• [Work instructions]:
Apart from the pictures, every line below is to be set down exactly.

[[ Input for this task open ]]

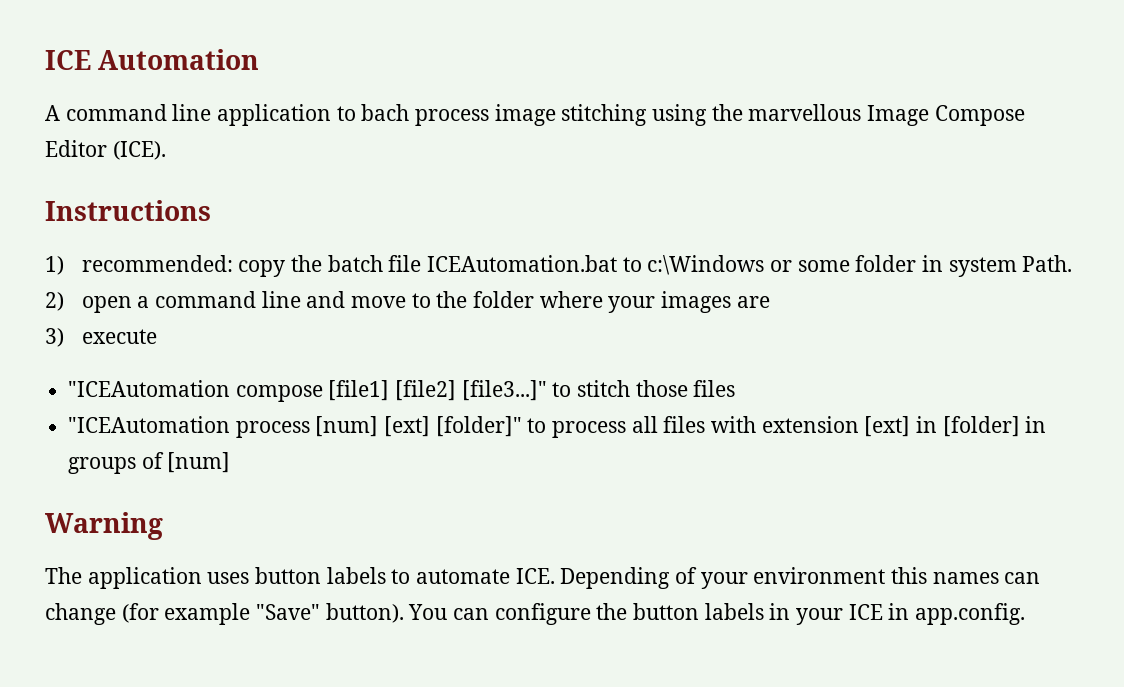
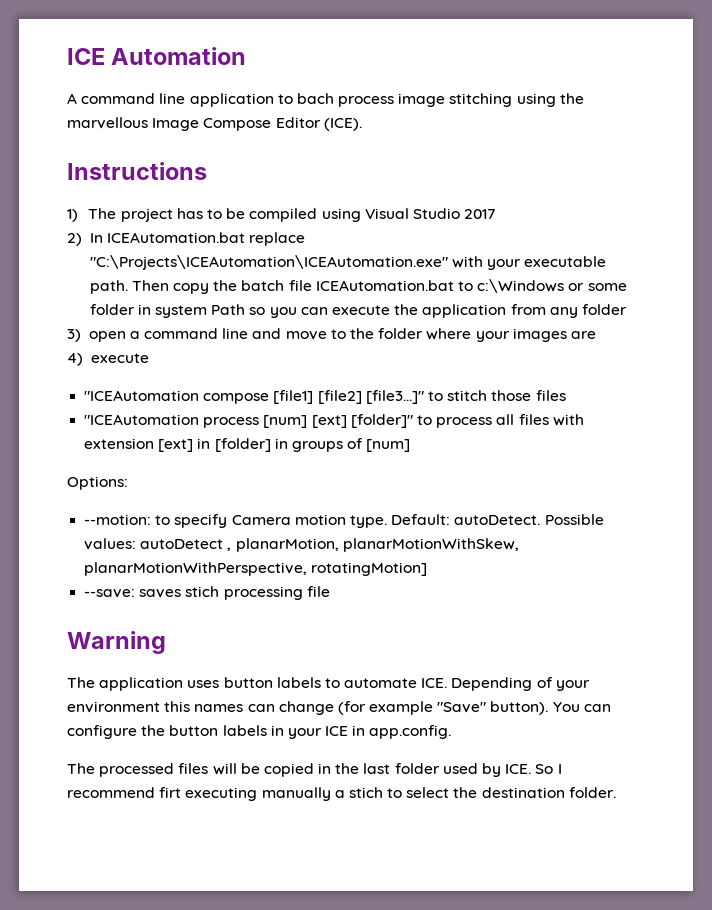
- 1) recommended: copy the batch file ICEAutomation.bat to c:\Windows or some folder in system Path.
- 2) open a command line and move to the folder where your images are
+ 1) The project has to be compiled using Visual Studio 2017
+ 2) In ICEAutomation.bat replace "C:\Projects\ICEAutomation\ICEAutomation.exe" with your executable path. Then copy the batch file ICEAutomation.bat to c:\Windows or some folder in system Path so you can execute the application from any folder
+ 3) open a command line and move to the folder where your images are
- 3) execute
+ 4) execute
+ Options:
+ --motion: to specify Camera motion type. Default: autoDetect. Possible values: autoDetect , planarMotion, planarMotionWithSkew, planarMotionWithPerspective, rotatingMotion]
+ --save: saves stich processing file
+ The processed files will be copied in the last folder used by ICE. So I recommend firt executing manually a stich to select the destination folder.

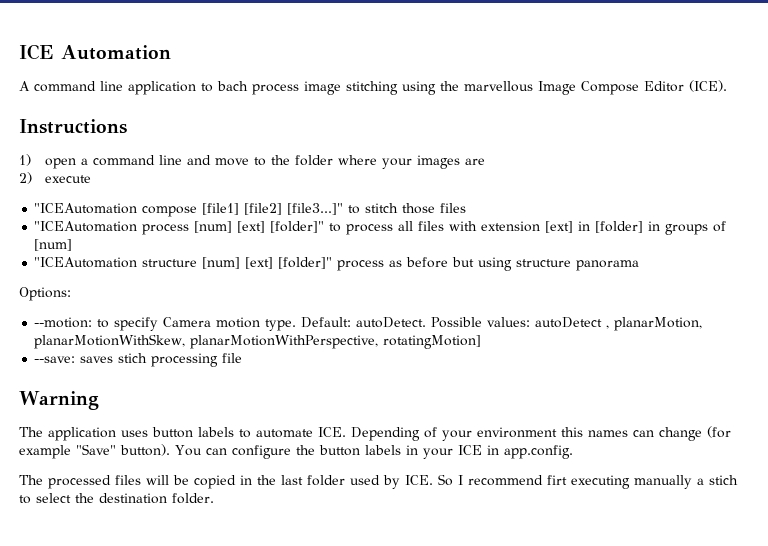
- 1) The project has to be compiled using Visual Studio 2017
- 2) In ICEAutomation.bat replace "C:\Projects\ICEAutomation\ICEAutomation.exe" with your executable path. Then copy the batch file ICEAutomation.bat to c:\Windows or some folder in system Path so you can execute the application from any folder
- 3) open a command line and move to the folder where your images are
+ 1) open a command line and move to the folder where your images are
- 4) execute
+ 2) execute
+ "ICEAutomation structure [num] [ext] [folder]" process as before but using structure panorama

[[ Input for this task closed ]]

• [Response to this exercise]:
- 1) recommended: copy the batch file ICEAutomation.bat to c:\Windows or some folder in system Path.
- 2) open a command line and move to the folder where your images are
+ 1) The project has to be compiled using Visual Studio 2017
+ 2) In ICEAutomation.bat replace "C:\Projects\ICEAutomation\ICEAutomation.exe" with your executable path. Then copy the batch file ICEAutomation.bat to c:\Windows or some folder in system Path so you can execute the application from any folder
+ 3) open a command line and move to the folder where your images are
- 3) execute
+ 4) execute
+ Options:
+ --motion: to specify Camera motion type. Default: autoDetect. Possible values: autoDetect , planarMotion, planarMotionWithSkew, planarMotionWithPerspective, rotatingMotion]
+ --save: saves stich processing file
+ The processed files will be copied in the last folder used by ICE. So I recommend firt executing manually a stich to select the destination folder.

- 1) The project has to be compiled using Visual Studio 2017
- 2) In ICEAutomation.bat replace "C:\Projects\ICEAutomation\ICEAutomation.exe" with your executable path. Then copy the batch file ICEAutomation.bat to c:\Windows or some folder in system Path so you can execute the application from any folder
- 3) open a command line and move to the folder where your images are
+ 1) open a command line and move to the folder where your images are
- 4) execute
+ 2) execute
+ "ICEAutomation structure [num] [ext] [folder]" process as before but using structure panorama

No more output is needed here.